Google Open-Sources Technology For Real-Time Captions

Google is looking to help developers create real-time captioning for long-form conversations in multiple languages. The company recently open-sourced the speech engine used for Live Transcribe, its Android speech-to-text transcription app designed for those who are deaf or hard of hearing, and posted the source code on GitHub. Live Transcribe, launched in February, is a tool that uses machine learning algorithms to convert audio into captions. Live Transcribe can transcribe speech in more than 70 languages and dialects into captions in real-time.

“Unlike Android’s upcoming Live Caption feature, Live Transcribe is a full-screen experience, uses your smartphone’s microphone (or an external microphone), and relies on the Google Cloud Speech API,” reports VentureBeat.

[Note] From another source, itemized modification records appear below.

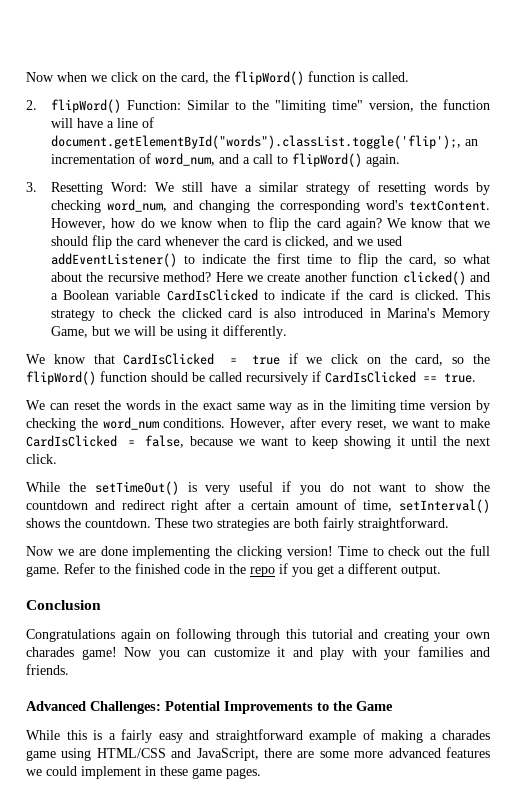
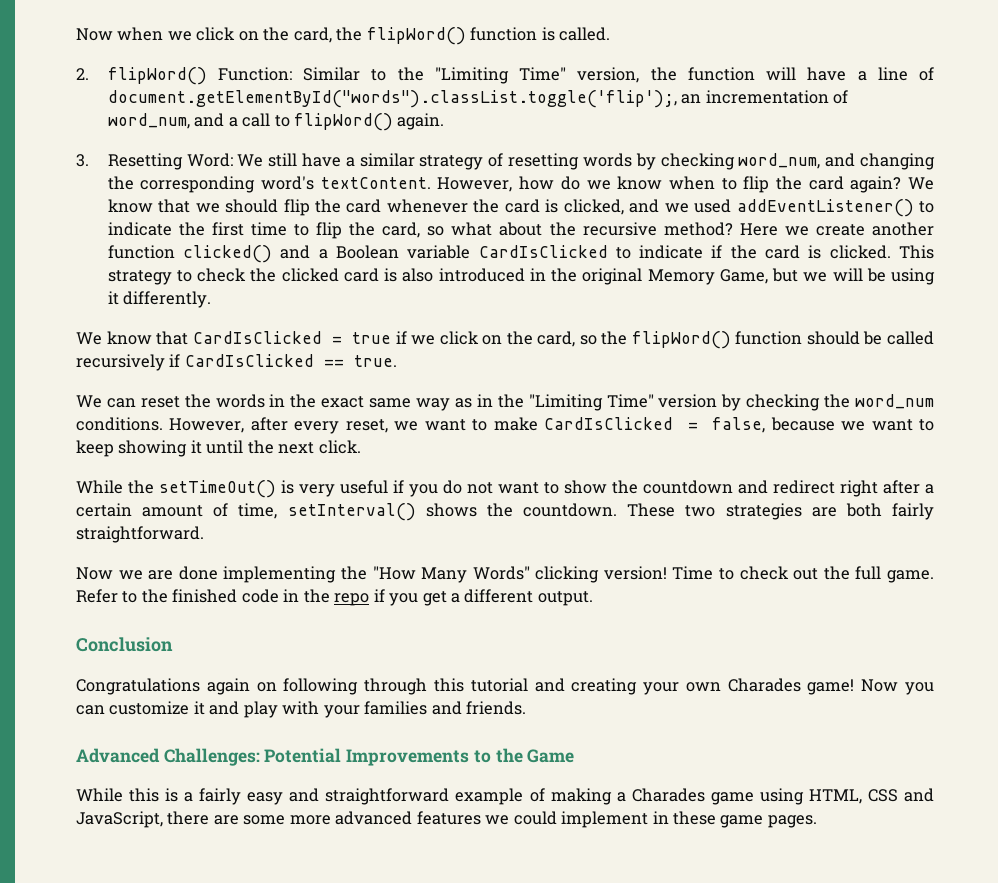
[275,100,364,113] "limiting time" -> [434,67,567,84] "Limiting Time"
[387,308,436,318] Marina's -> [551,268,643,285] the original
[350,400,426,413] limiting time -> [528,394,654,411] "Limiting Time"
(233, 551) none -> [372,566,530,583] "How Many Words"
[26,647,74,657] charades -> [727,678,801,692] Charades
[442,730,490,740] charades -> [631,788,705,802] Charades
[96,748,166,758] HTML/CSS -> [808,789,898,804] HTML, CSS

Live Transcribe allows users to type responses back on the screen. It is available on 1.8 billion Android devices. (Live Caption will be exclusive to select Android Q devices.)

According to the Google Open Source Blog, “relying on the cloud introduces several complications — most notably robustness to ever-changing network connections, data costs, and latency. Today, we are sharing our transcription engine with the world so that developers everywhere can build applications with robust transcription.” (The source code is available on GitHub.)

Google’s speech engine closes and restarts to accommodate for pauses and silence. It also “buffers audio locally and then sends it upon reconnection,” notes VB. Google evaluated audio codecs such as FLAC, AMR-WB and Opus, which all had different pros and cons based on different conditions. For example: “To reduce latency even further than the Cloud Speech API already does, Live Transcribe uses a custom Opus encoder. The encoder increases bitrate just enough so that ‘latency is visually indistinguishable to sending uncompressed audio.’”

“Opus, AMR-WB, and FLAC encoding can be easily enabled and configured,” explains VB. The Live Transcribe speech engine also “contains a text formatting library for visualizing ASR confidence, speaker ID, and more.”